• [Requirement]:
Beginning at the line containing "total quantity: 51 -> 46", print every line until the records end, keeping each exactly as it is.

(Structured diff data)
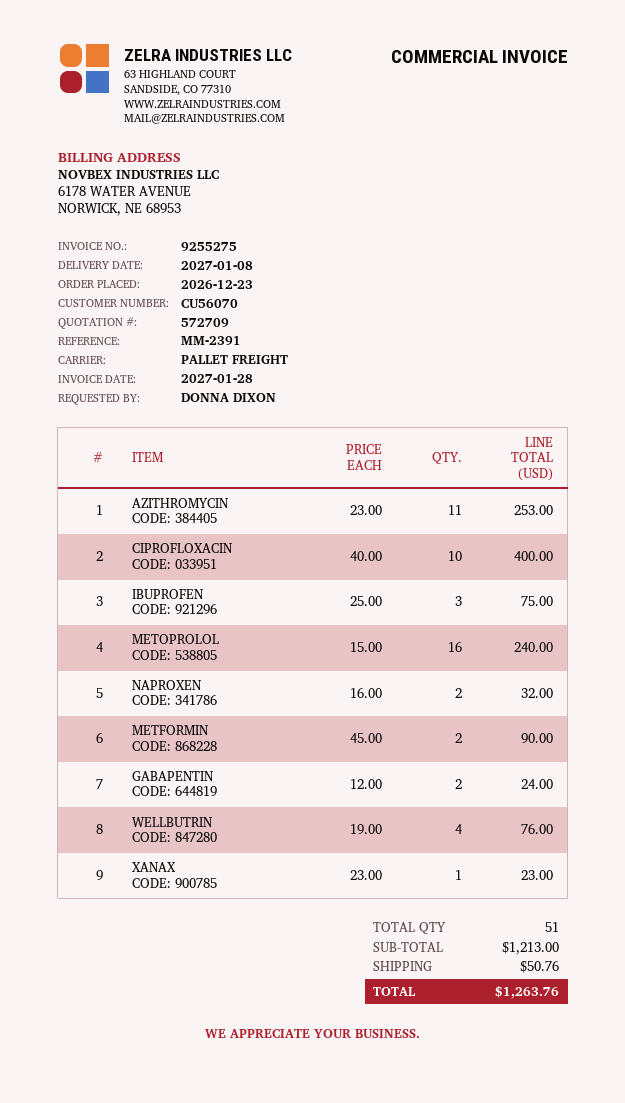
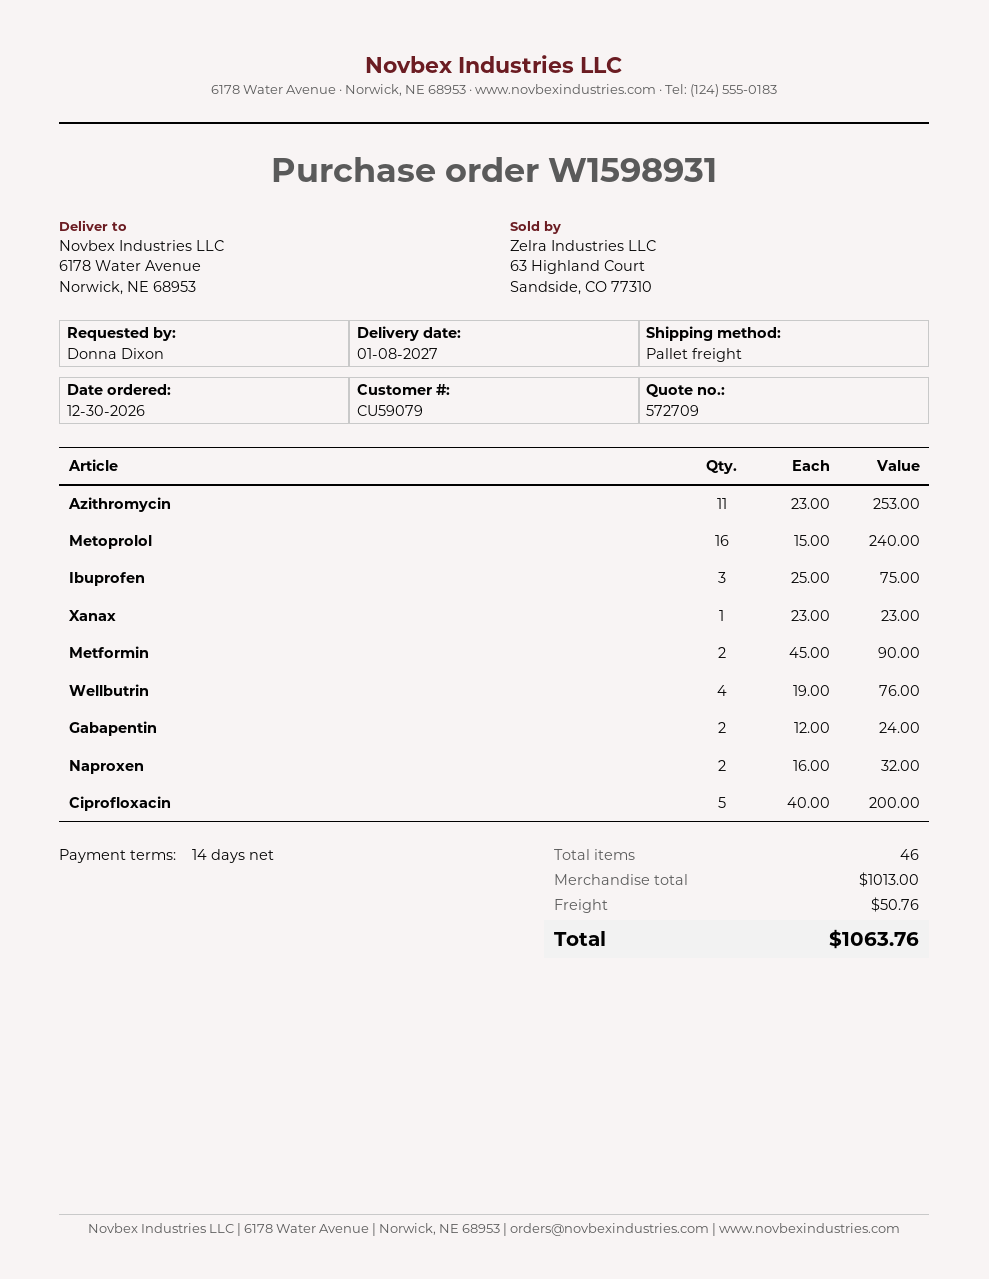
order date: 2026-12-23 -> 2026-12-30
customer number: CU56070 -> CU59079
CIPROFLOXACIN: 10 x 40.00 = 400.00 -> 5 x 40.00 = 200.00
total quantity: 51 -> 46
subtotal: 1213.00 -> 1013.00
total: 1263.76 -> 1063.76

• [Solution to this task]:
total quantity: 51 -> 46
subtotal: 1213.00 -> 1013.00
total: 1263.76 -> 1063.76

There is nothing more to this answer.